It's heartening to see wisps of the nascent Indian tech community waking up to the long-term strategic significance of AI capabilities, and the Indian government striving to offer support. I wish the very best to those diving in, and for the rest of this discussion will assume they succeed. What then?
No technology can be sustained on an island of excellence. It really matters what sits below and above in the stack; to push capabilities in one layer you are often enabled only by pushing capabilities in the layer above/below. Otherwise the impedance mismatch causes too much friction (forgive the mixed metaphor). I can offer several examples to buttress the point if need be (cite: DeepSeek/OpenAI, Alan Kay, Joel Spolsky, Apple vertical integration, etc). What does this mean for Indian AI?

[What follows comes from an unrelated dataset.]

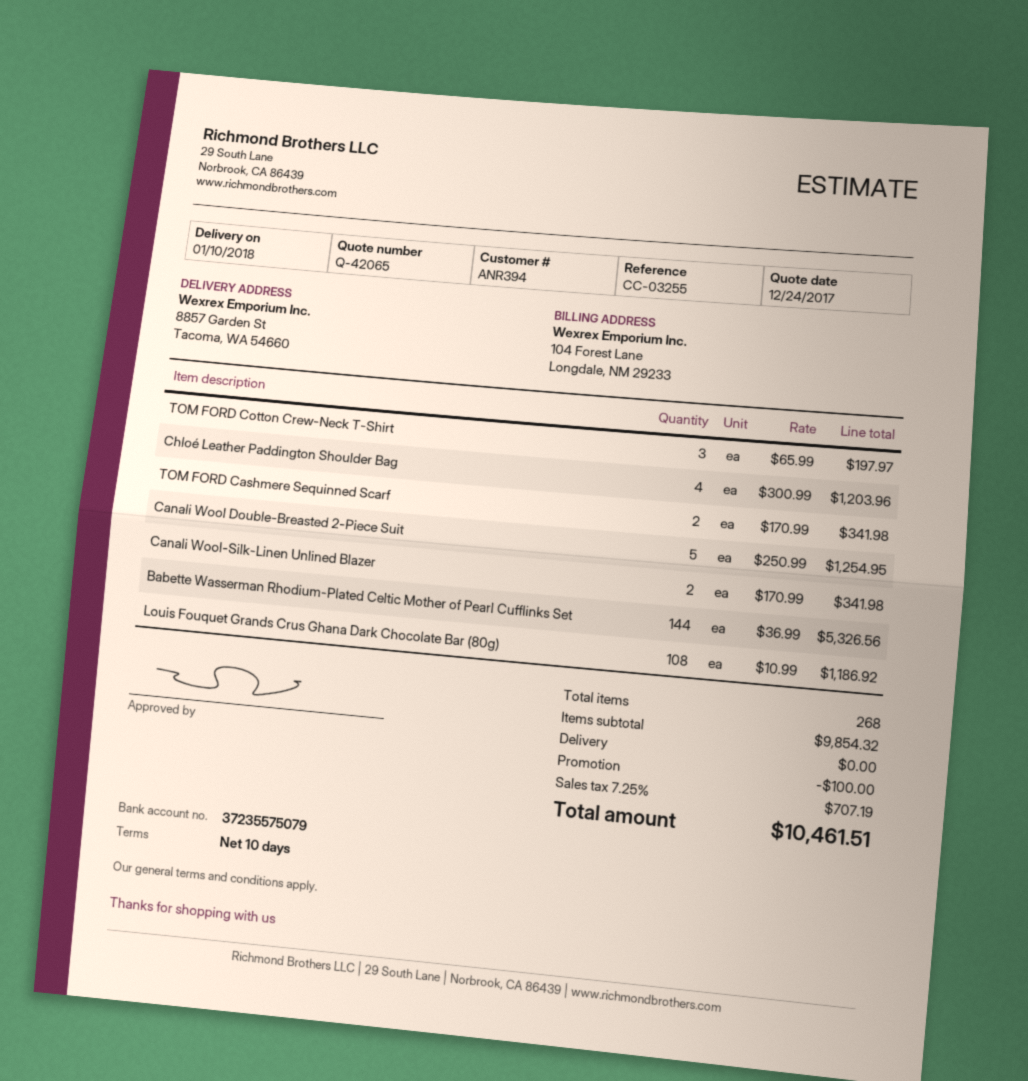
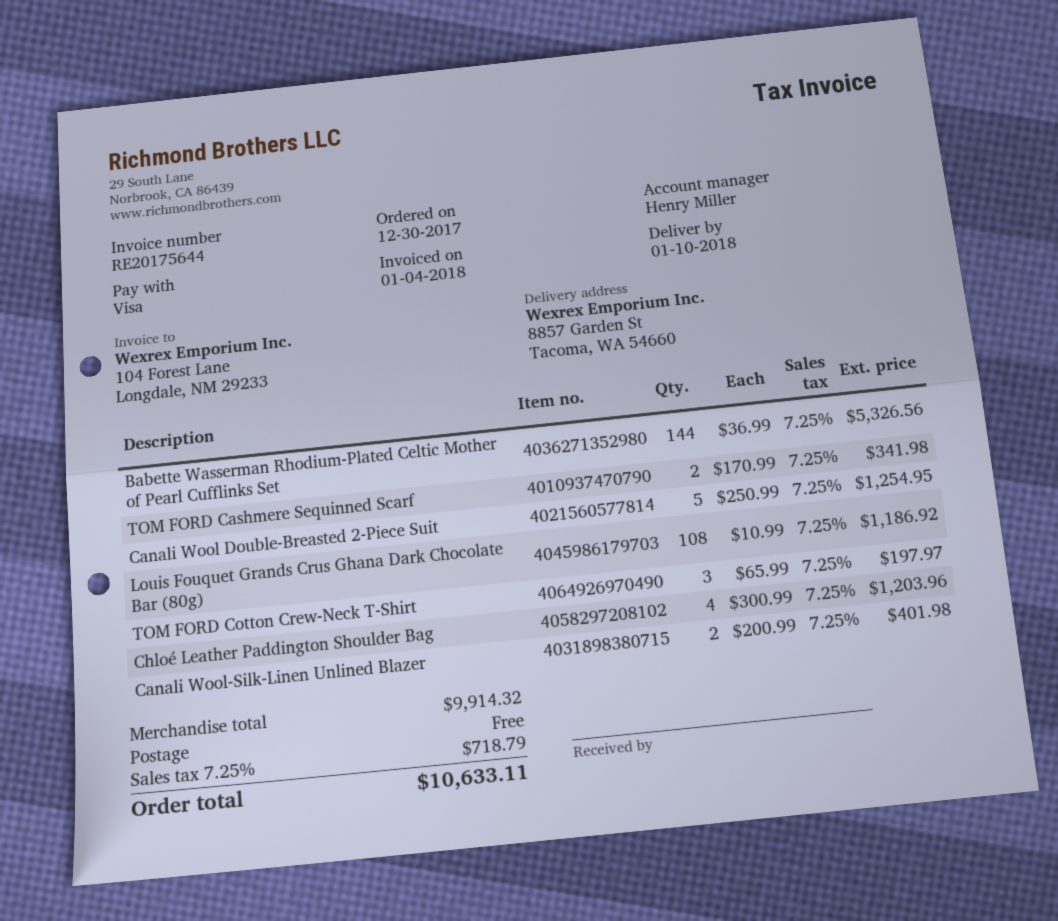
Canali Wool-Silk-Linen Unlined Blazer: 2 x 170.99 = 341.98 -> 2 x 200.99 = 401.98
subtotal: 9854.32 -> 9914.32
discount: 100.00 -> none
tax: 7.25% = 707.19 -> 7.25% = 718.79
total: 10461.51 -> 10633.11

Consider the stack below. AI runs atop computers, and one needs to have a good handle on the hardware+software for CPUs/GPUs, networking, datacenters. Progress in AI can easily be knee-capped, even in the short-term, by puncturing or denying developments in any of these components. These turn out to be crucial for modern information/communication technology more broadly -- and it is therefore imperative to build ownership over all of these.

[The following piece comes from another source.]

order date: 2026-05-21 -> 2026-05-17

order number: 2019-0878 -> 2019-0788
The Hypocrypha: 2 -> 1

Consider the stack above. Nandan Nilekani is much maligned for advocating a focus on applications of AI technology -- to make India the "use case capital". While this must not be at the cost of technology capabilities, having a robust application ecosystem is necessary for several reasons:
- For actually deriving benefits from the technology. The goal isn't to build technology for its own sake.
- Use-cases then feed back into shaping the underlying technology and its development (eg: AL capabilities are driven for search/retrieval, conversational interfaces, code-generation, controllable video generation, etc). A momentary spark of excellence will otherwise decay in place as the ecosystem around it shifts and adapts.
- Healthy monetization helps ensure that enough capital can be invested into technology development, longer term. It is crucial however, to ensure ownership of the lower layers of the stack -- otherwise any revenue generated will be sucked out by monopoly powers in lower layers (eg: Nvidia, AI capability providers, etc).
In the above, I just sliced out one column to tell the story of the benefits of vertical integration with AI as an example; the same principle applies equally well to all the other technology components in the DAG of dependencies -- be they parents, children or siblings of the AI node. We do have promising developments on some of these components, and it is worth discussing the larger endeavor because it requires sustained and sincere diligence -- in both technology building and judicious capital investment.